What to work on: Please restate word for word the lines of the entries below from the one with "2020-06-12: 16 -> 15" to the one with "mean_humid, 06:00: 79.8 -> none", inclusive, and leave out every picture.

--------

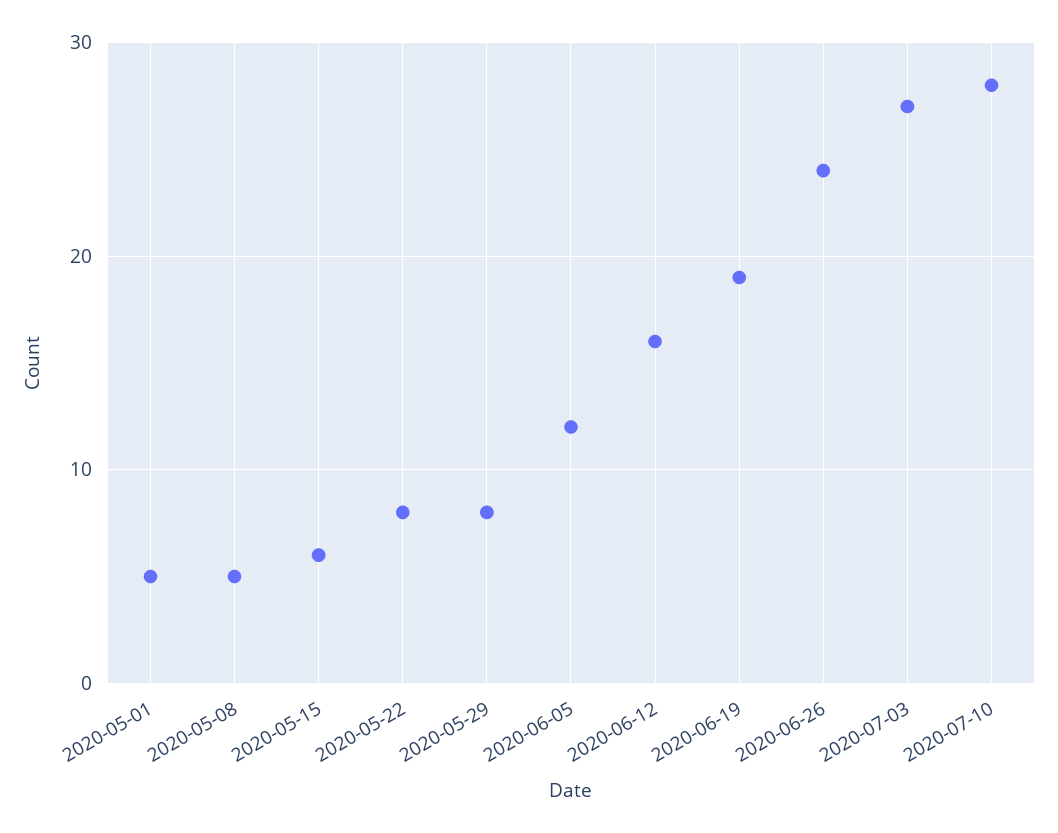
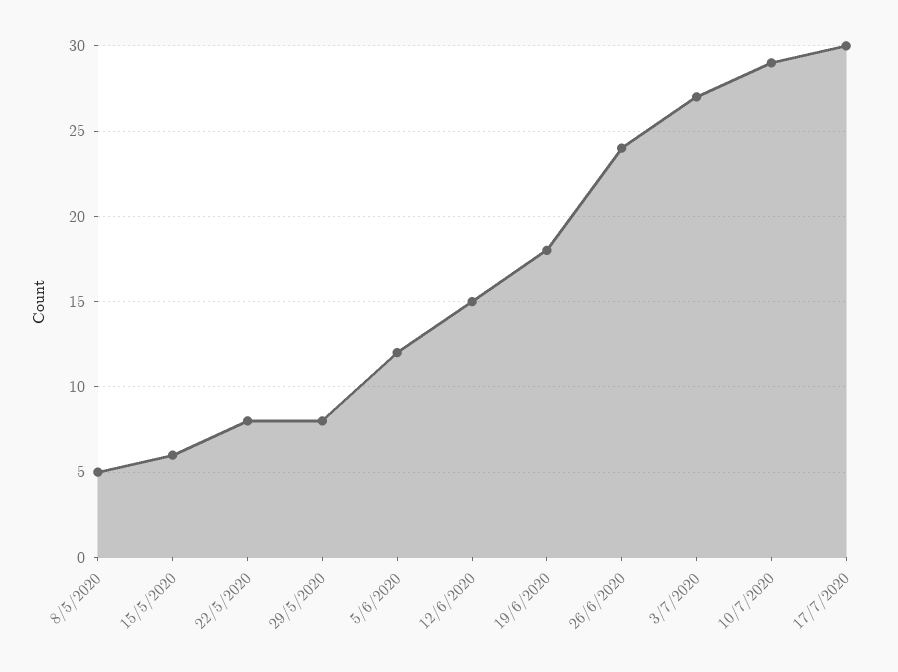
2020-05-01: 5 -> none
2020-06-12: 16 -> 15
2020-06-19: 19 -> 18
2020-07-10: 28 -> 29
17/7/2020: none -> 30

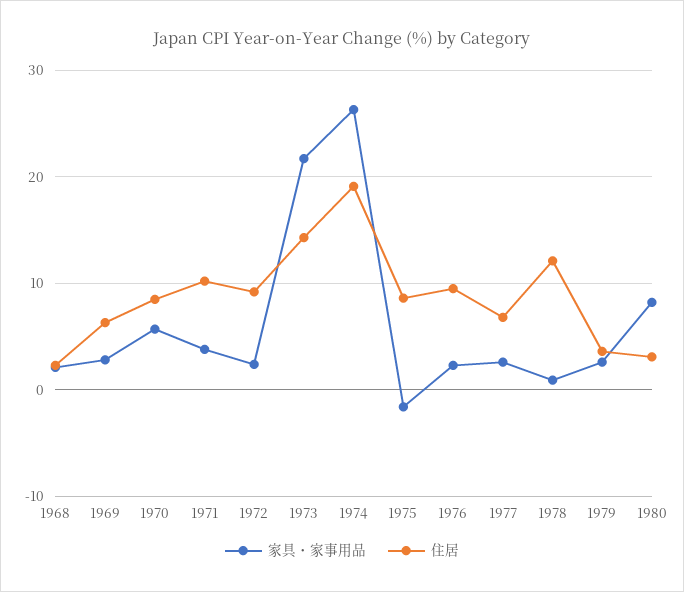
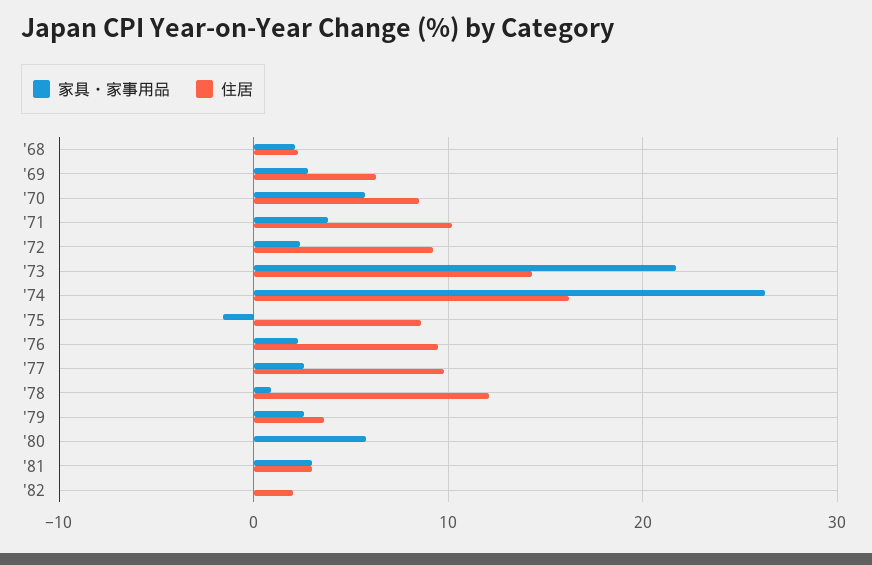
住居, 1974: 19 -> 16
住居, 1977: 7 -> 10
家具・家事用品, 1980: 8 -> 6
住居, 1980: 3 -> 0
家具・家事用品, '81: none -> 3
住居, '81: none -> 3
家具・家事用品, '82: none -> 0
住居, '82: none -> 2

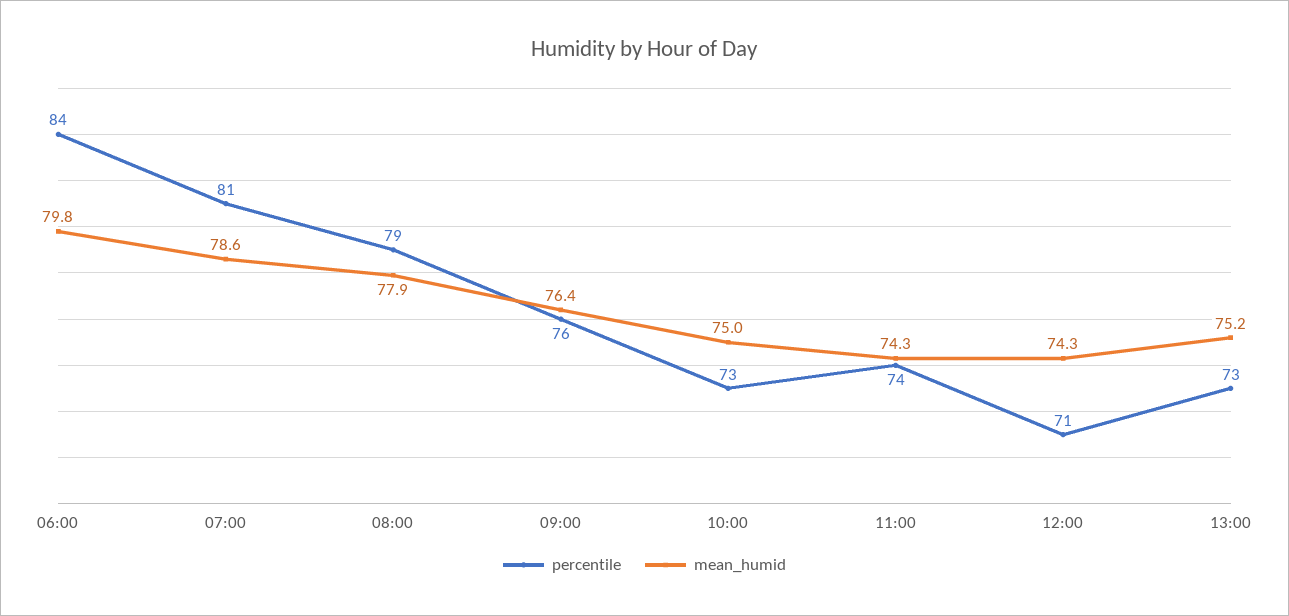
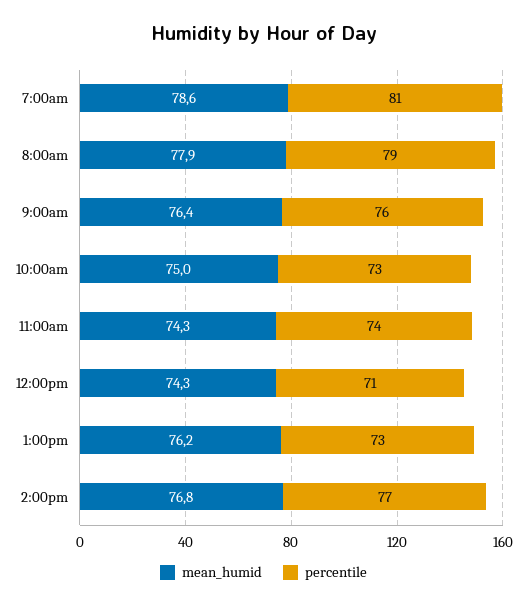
percentile, 06:00: 84 -> none
mean_humid, 06:00: 79.8 -> none
mean_humid, 13:00: 75.2 -> 76.2
mean_humid, 2:00pm: none -> 76.8
percentile, 2:00pm: none -> 77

--------

Solution for this exercise:
2020-06-12: 16 -> 15
2020-06-19: 19 -> 18
2020-07-10: 28 -> 29
17/7/2020: none -> 30

住居, 1974: 19 -> 16
住居, 1977: 7 -> 10
家具・家事用品, 1980: 8 -> 6
住居, 1980: 3 -> 0
家具・家事用品, '81: none -> 3
住居, '81: none -> 3
家具・家事用品, '82: none -> 0
住居, '82: none -> 2

percentile, 06:00: 84 -> none
mean_humid, 06:00: 79.8 -> none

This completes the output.